## What needs to be done
Exclude any images and output the remaining records exactly.

## Data for this task
···

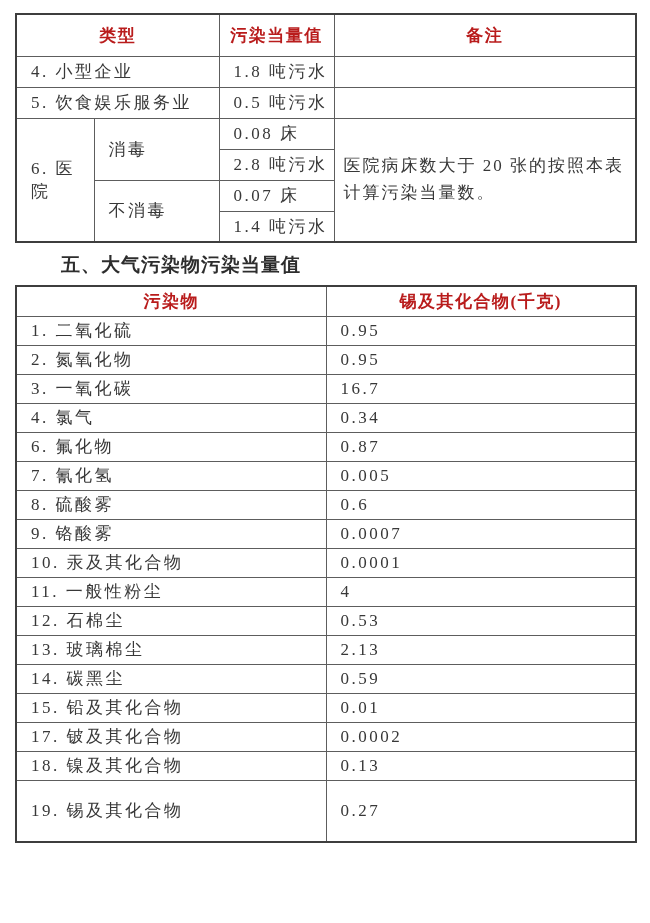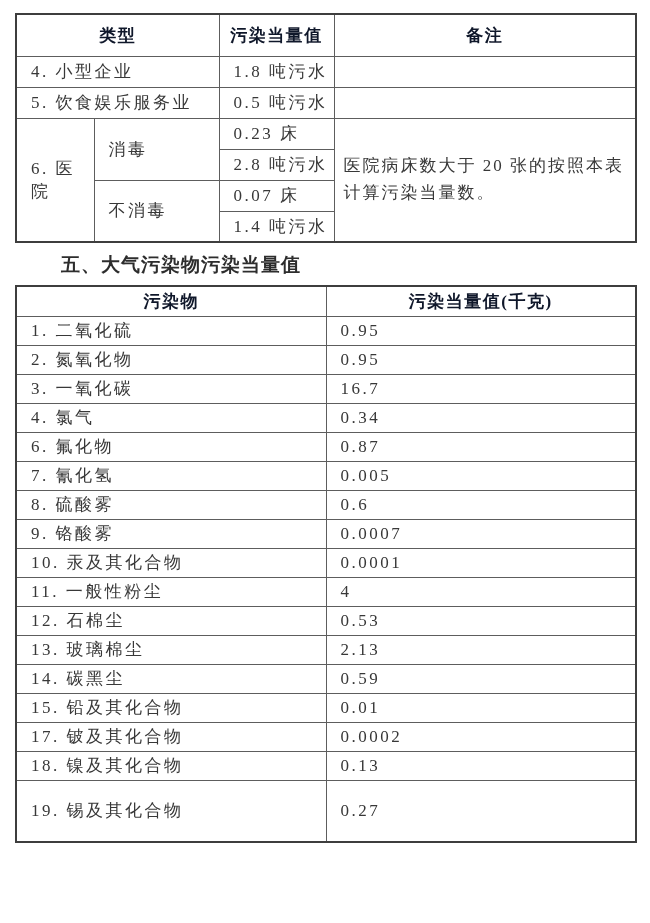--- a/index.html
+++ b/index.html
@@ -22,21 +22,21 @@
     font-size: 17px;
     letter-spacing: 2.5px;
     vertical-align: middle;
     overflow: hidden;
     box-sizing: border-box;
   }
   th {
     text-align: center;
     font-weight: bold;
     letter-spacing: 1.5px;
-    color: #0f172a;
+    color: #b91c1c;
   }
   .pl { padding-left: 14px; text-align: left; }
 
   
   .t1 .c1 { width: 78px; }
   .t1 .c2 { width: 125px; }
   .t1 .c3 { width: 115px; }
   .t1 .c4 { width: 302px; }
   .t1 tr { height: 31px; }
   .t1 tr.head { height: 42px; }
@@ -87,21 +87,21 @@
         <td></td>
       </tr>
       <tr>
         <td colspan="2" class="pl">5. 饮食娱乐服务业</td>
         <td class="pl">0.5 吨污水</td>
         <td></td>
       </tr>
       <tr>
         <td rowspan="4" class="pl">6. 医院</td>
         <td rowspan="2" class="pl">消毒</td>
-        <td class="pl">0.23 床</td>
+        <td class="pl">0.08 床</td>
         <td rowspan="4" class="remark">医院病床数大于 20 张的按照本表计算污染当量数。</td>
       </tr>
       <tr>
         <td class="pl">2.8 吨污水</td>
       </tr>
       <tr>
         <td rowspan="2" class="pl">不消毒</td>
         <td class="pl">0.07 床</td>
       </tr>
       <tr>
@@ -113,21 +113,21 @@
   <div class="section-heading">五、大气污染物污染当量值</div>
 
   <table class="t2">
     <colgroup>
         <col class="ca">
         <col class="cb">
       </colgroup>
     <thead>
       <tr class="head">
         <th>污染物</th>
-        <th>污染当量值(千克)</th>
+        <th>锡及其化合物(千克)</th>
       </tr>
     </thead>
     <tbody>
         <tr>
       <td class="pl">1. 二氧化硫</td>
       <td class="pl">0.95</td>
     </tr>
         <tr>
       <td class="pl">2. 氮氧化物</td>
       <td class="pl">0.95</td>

···

## Result of the task
--- a/index.html
+++ b/index.html
@@ -22,21 +22,21 @@
     font-size: 17px;
     letter-spacing: 2.5px;
     vertical-align: middle;
     overflow: hidden;
     box-sizing: border-box;
   }
   th {
     text-align: center;
     font-weight: bold;
     letter-spacing: 1.5px;
-    color: #0f172a;
+    color: #b91c1c;
   }
   .pl { padding-left: 14px; text-align: left; }
 
   
   .t1 .c1 { width: 78px; }
   .t1 .c2 { width: 125px; }
   .t1 .c3 { width: 115px; }
   .t1 .c4 { width: 302px; }
   .t1 tr { height: 31px; }
   .t1 tr.head { height: 42px; }
@@ -87,21 +87,21 @@
         <td></td>
       </tr>
       <tr>
         <td colspan="2" class="pl">5. 饮食娱乐服务业</td>
         <td class="pl">0.5 吨污水</td>
         <td></td>
       </tr>
       <tr>
         <td rowspan="4" class="pl">6. 医院</td>
         <td rowspan="2" class="pl">消毒</td>
-        <td class="pl">0.23 床</td>
+        <td class="pl">0.08 床</td>
         <td rowspan="4" class="remark">医院病床数大于 20 张的按照本表计算污染当量数。</td>
       </tr>
       <tr>
         <td class="pl">2.8 吨污水</td>
       </tr>
       <tr>
         <td rowspan="2" class="pl">不消毒</td>
         <td class="pl">0.07 床</td>
       </tr>
       <tr>
@@ -113,21 +113,21 @@
   <div class="section-heading">五、大气污染物污染当量值</div>
 
   <table class="t2">
     <colgroup>
         <col class="ca">
         <col class="cb">
       </colgroup>
     <thead>
       <tr class="head">
         <th>污染物</th>
-        <th>污染当量值(千克)</th>
+        <th>锡及其化合物(千克)</th>
       </tr>
     </thead>
     <tbody>
         <tr>
       <td class="pl">1. 二氧化硫</td>
       <td class="pl">0.95</td>
     </tr>
         <tr>
       <td class="pl">2. 氮氧化物</td>
       <td class="pl">0.95</td>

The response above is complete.